◆ EXERCISE INPUT ◆

==============================

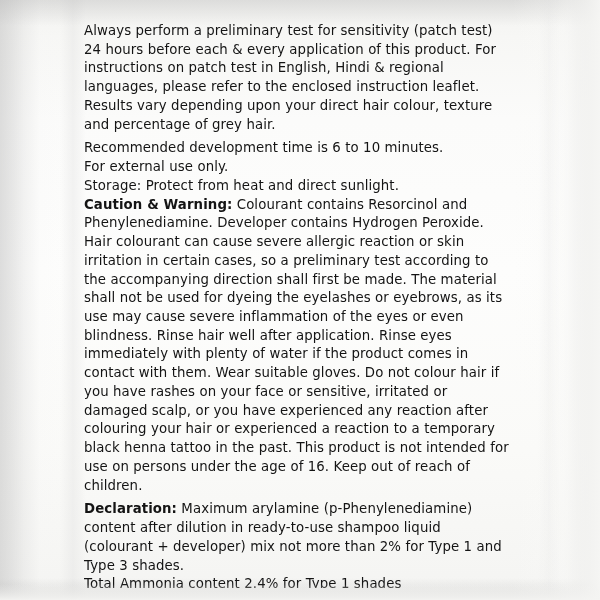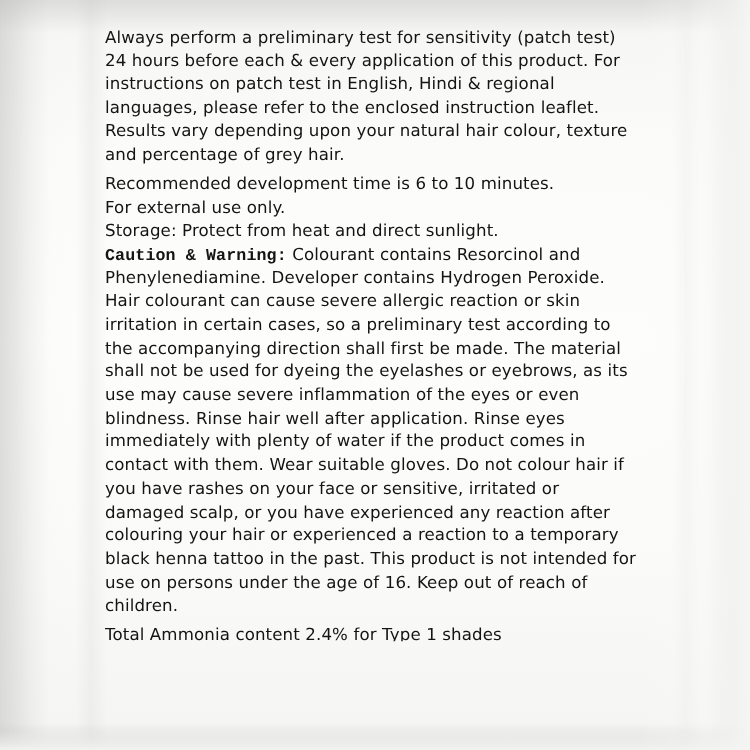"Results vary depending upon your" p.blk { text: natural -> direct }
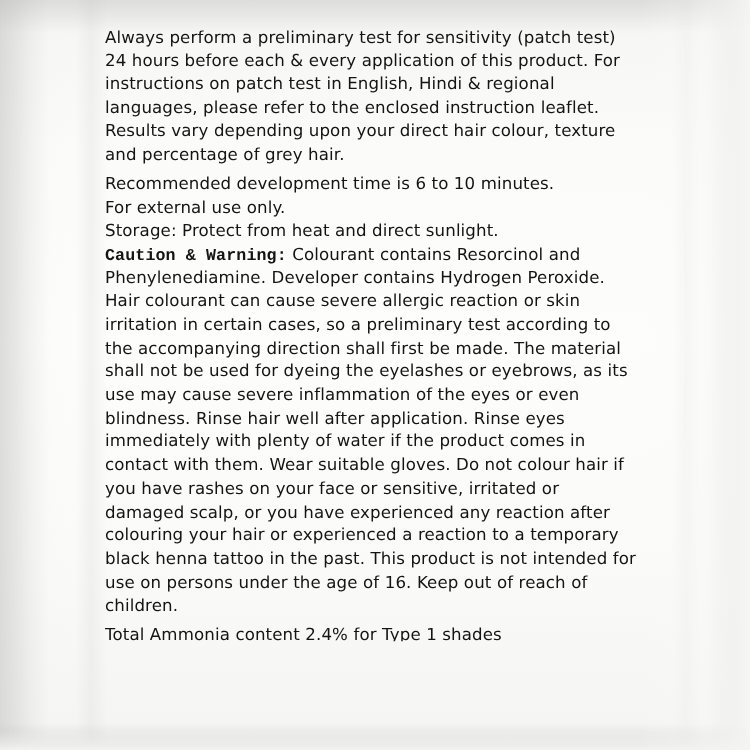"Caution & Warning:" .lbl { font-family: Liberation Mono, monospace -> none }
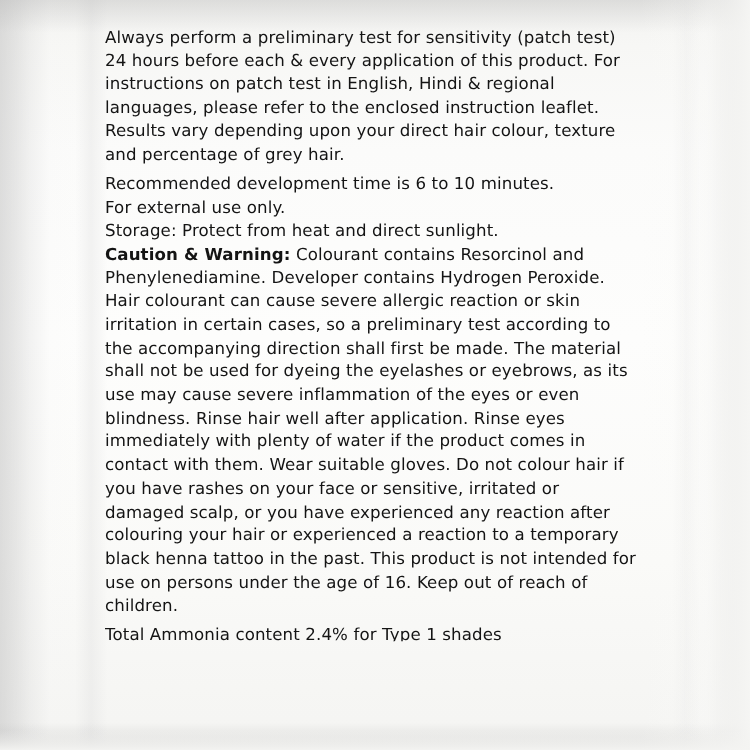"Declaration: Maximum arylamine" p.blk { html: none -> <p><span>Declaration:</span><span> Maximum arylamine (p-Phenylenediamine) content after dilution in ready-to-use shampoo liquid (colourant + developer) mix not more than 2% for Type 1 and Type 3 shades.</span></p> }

==============================

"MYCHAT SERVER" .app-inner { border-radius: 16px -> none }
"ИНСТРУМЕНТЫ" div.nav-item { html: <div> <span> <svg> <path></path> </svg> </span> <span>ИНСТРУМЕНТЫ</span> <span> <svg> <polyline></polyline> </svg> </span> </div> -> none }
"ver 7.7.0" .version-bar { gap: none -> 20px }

==============================

◆ REQUIRED WORK ◆
Copy only this part of the entries above: the line with "border-radius: 16px ->", the line with "html: <div> <span>", and the lines between, all exactly as written.

◆ ANSWER TO THIS PROBLEM ◆
"MYCHAT SERVER" .app-inner { border-radius: 16px -> none }
"ИНСТРУМЕНТЫ" div.nav-item { html: <div> <span> <svg> <path></path> </svg> </span> <span>ИНСТРУМЕНТЫ</span> <span> <svg> <polyline></polyline> </svg> </span> </div> -> none }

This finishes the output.